Faster waste is still waste.
The easiest AI business case begins with a task people already do. Draft the report faster. Summarise the meeting sooner. Produce more status updates. That sounds sensible because the baseline is visible and the time saving is easy to imagine.
It also skips the best question: why does this work exist?
If nobody uses the report, accelerating it creates more polished waste. If a weekly meeting exists because decision rights are unclear, an AI summary preserves the ambiguity. If three approvals compensate for weak trust, automated routing lets the delay travel faster.
Leadership earns its keep before the prompt is written.
The shift
Research has established that generative AI can improve performance in bounded tasks. In an experiment on professional writing published in Science, Shakked Noy and Whitney Zhang found participants with ChatGPT completed tasks 40 per cent faster and produced outputs rated 18 per cent higher in quality. A workplace study of customer support agents by Brynjolfsson, Li and Raymond found AI assistance increased issues resolved per hour by 14 per cent on average, with much larger gains, around 34 per cent, among the least experienced workers.
Those findings are useful and specific. They do not prove that adding AI to every existing task will improve the organisation.

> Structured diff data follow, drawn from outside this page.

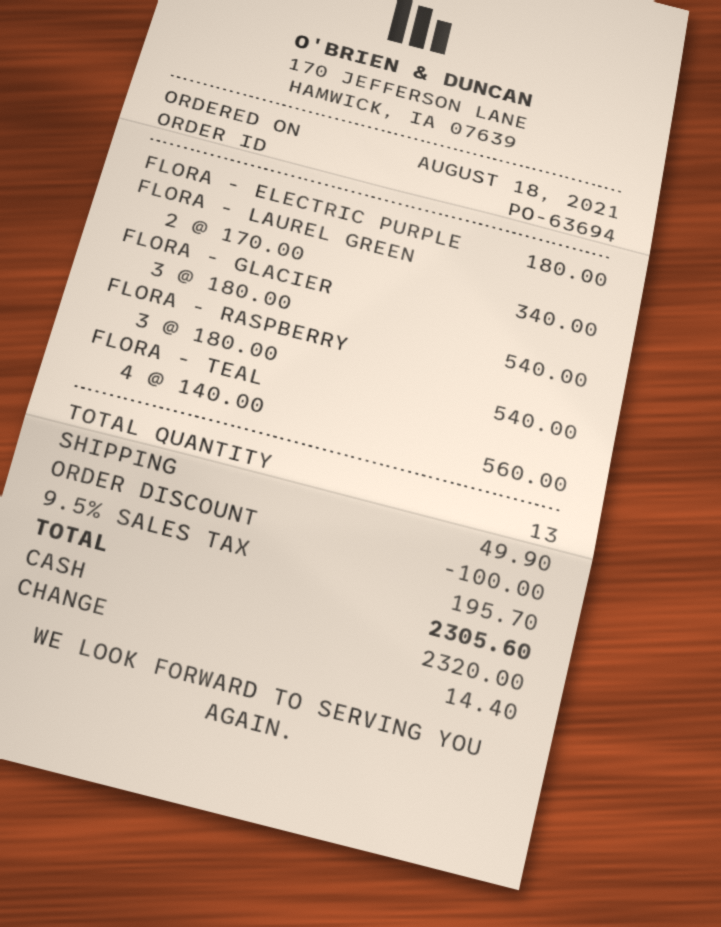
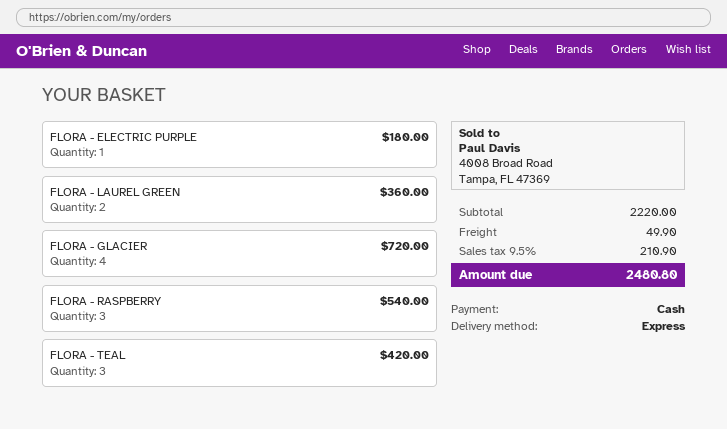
FLORA - LAUREL GREEN: 2 for 340.00 -> 2 for 360.00
FLORA - GLACIER: 3 for 540.00 -> 4 for 720.00
FLORA - TEAL: 4 for 560.00 -> 3 for 420.00
discount: 100.00 -> none
tax: 9.5% = 195.70 -> 9.5% = 210.90
total: 2305.60 -> 2480.80

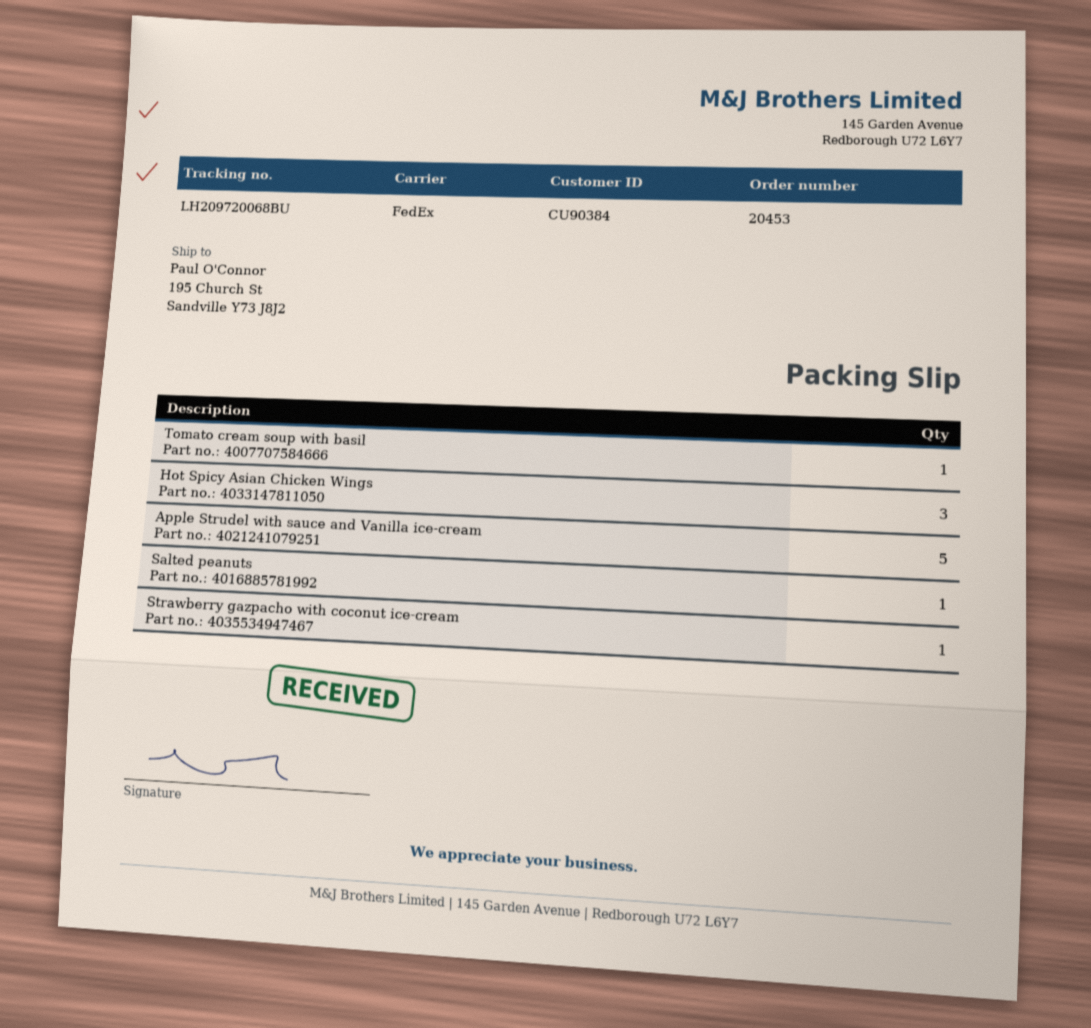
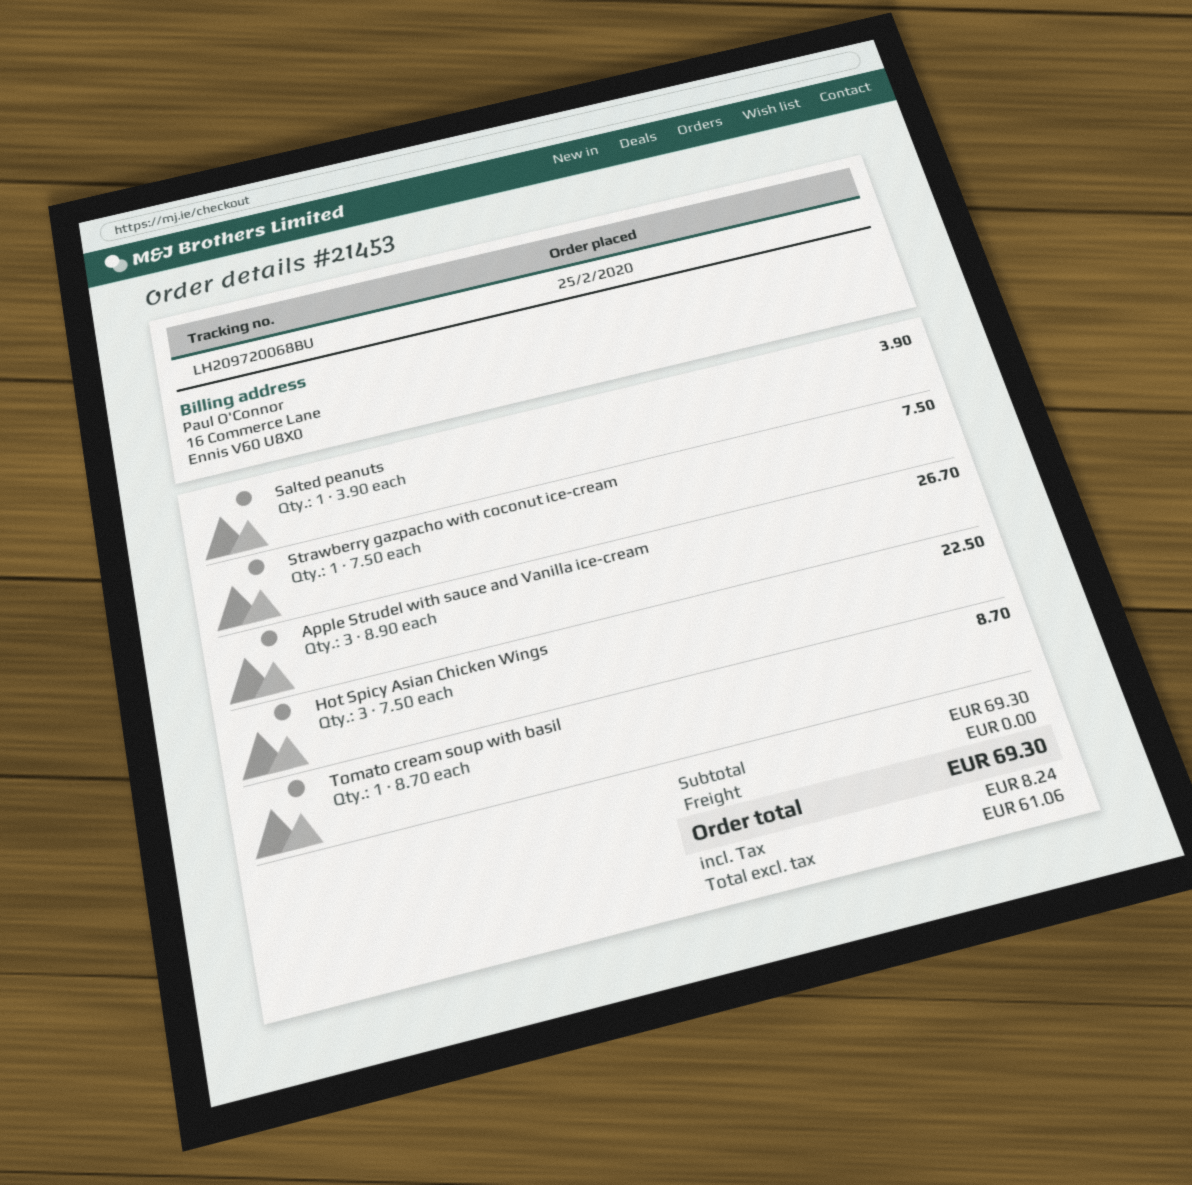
order number: 20453 -> 21453
Apple Strudel with sauce and Vanilla ice-cream: 5 -> 3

A 2026 NBER working paper by Yotzov and colleagues, based on surveys of nearly 6,000 senior executives across the United States, United Kingdom, Germany and Australia, found 69 per cent of firms were actively using AI, yet roughly nine in ten executives reported no effect on employment or productivity at their own firm over the past three years. The same firms forecast noticeably larger effects over the next three years, including an average productivity boost of 1.4 per cent, as the NBER Digest summarised in May 2026. The contrast matters. Task-level gains can be real while organisation-level results remain hard to see.
One explanation is measurement. Another is adoption time. A leadership explanation is work design: organisations add a faster tool to the same meetings, handoffs, approvals and reporting habits, then wonder why the whole system does not move.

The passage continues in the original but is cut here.